Deducting Gifts to Charity

If you're making a donation, or giving a gift of money or goods to a charity, you should also be aware of the following rules which apply to claiming donations on an income tax return:

  • Timing of Deductions - contributions are only deductible in year in which the donation is made.  Checks that are mailed or credit card donations that are made before year-end are eligible for deduction in that tax year even if the check is not cashed or the credit card bill is not paid prior to year's end.
  • Qualified Organizations - donations are deductible only if made to qualified organizations.  You can find a list of qualified organizations online in IRS Publication 78. Churches, synagogues, temples, mosques, and government agencies are considered qualified organizations even if not listed in Publication 78.
  • Itemization of Deductions - only taxpayers who are able to itemize their deductions on Schedule A are able to claim a deduction for items or money donated to charity.  Taxpayers filing their Form 1040 using a standard deduction are not eligible to claim a gift to charity.

Tax Breaks for IRA Owners

The following tax break was / is available only in the tax years 2006 and 2007.  Under this provision, IRA owners age 70 1/2 and over can now contribute or transfer up to $100,000 per year to eligible organizations without paying any tax on the monies transferred.  Taxpayers can take advantage of this tax break even if they do not itemize their deductions. 

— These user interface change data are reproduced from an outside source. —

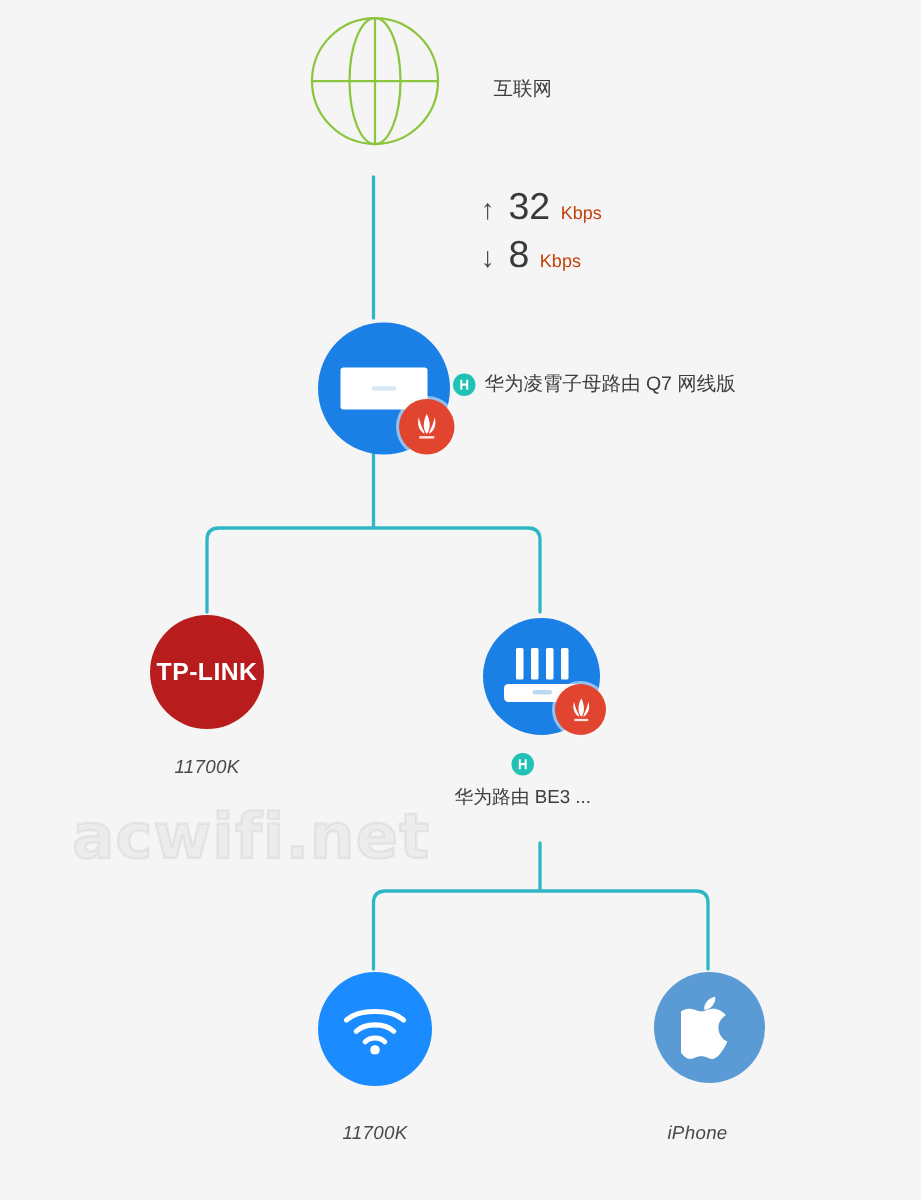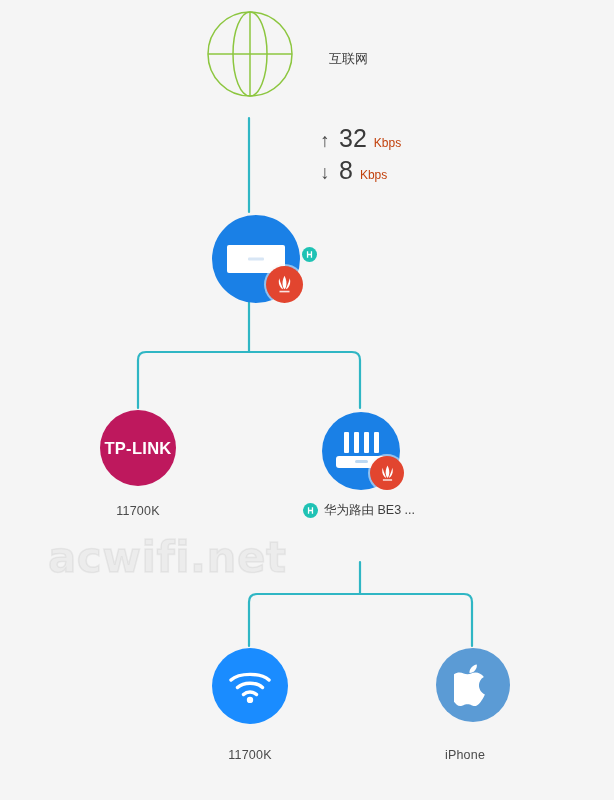"华为凌霄子母路由 Q7 网线版" span { html: none -> <span>华为凌霄子母路由 Q7 网线版</span> }
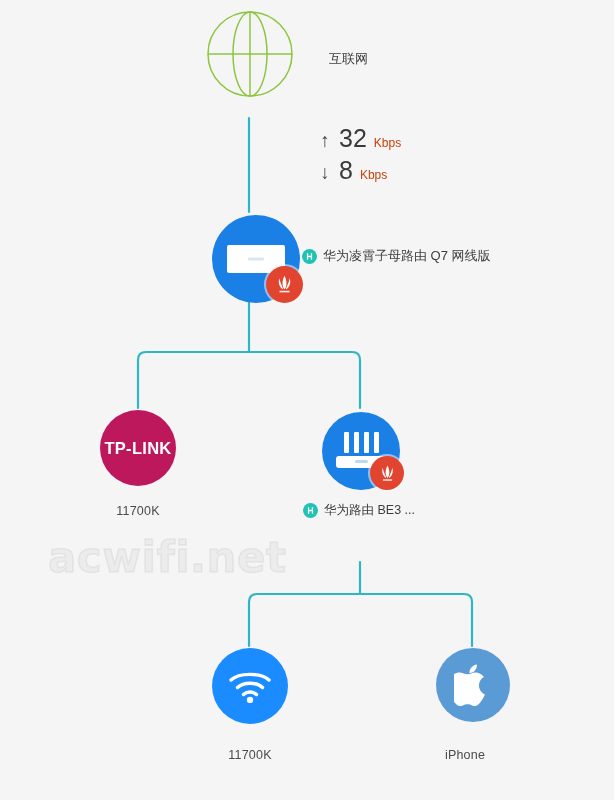"TP-LINK" div.circle { background: #be185d -> #b91c1c }
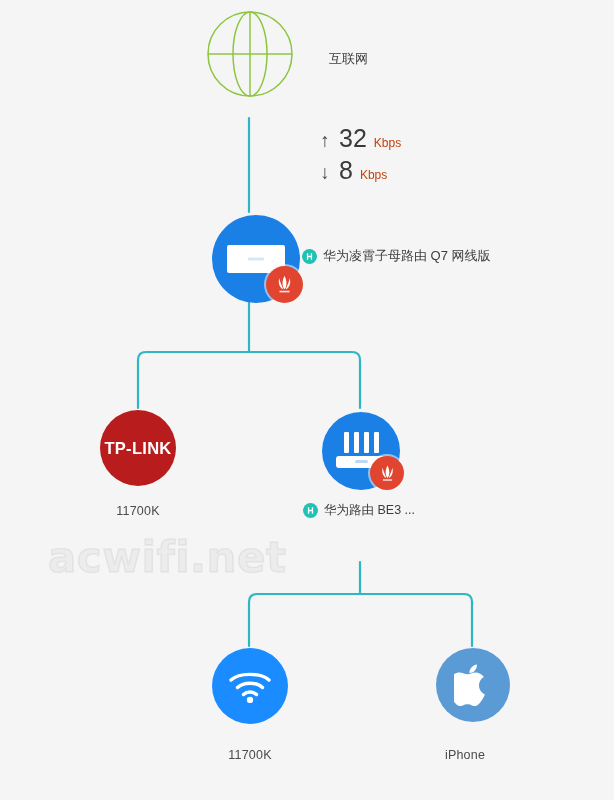"11700K" .node-label { font-style: none -> italic }
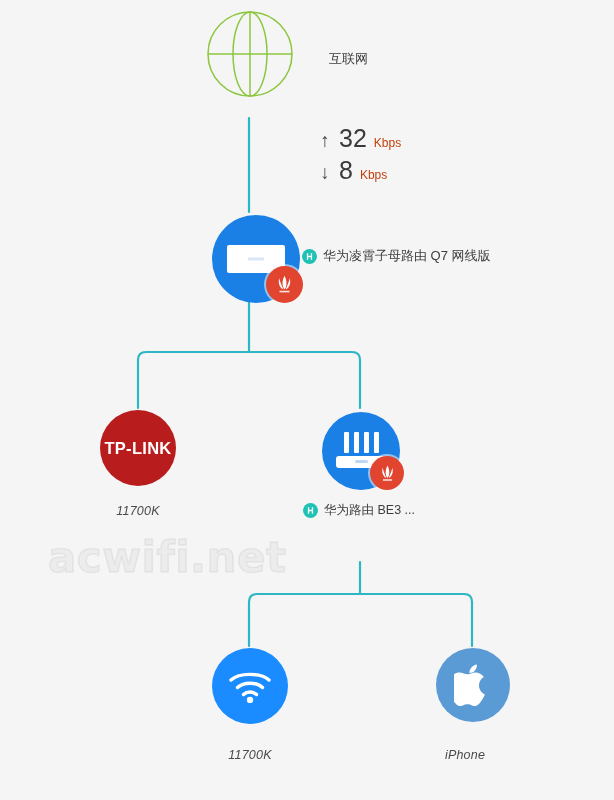"华为路由 BE3 ..." div.inline-label { flex-direction: none -> column }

To qualify, the money must be transferred directly from the IRA trustee to the charity.  These donations are counted in determining whether or not the IRA's owner had met all their minimum required distribution rules.  Distributions from employer sponsored plans such as a SIMPLE IRA and simplified employee pension plans (SEP) are not eligible for transfer.

If done correctly, the amount donated will not be included in the donor's gross income which prevents the donor from being penalized on their income taxes.  The amounts transferred are neither taxable nor is a deduction taken for the amount given to the charity.  This change in tax law is simply a more efficient way for donors to remove money from a taxable IRA and donate it to charity.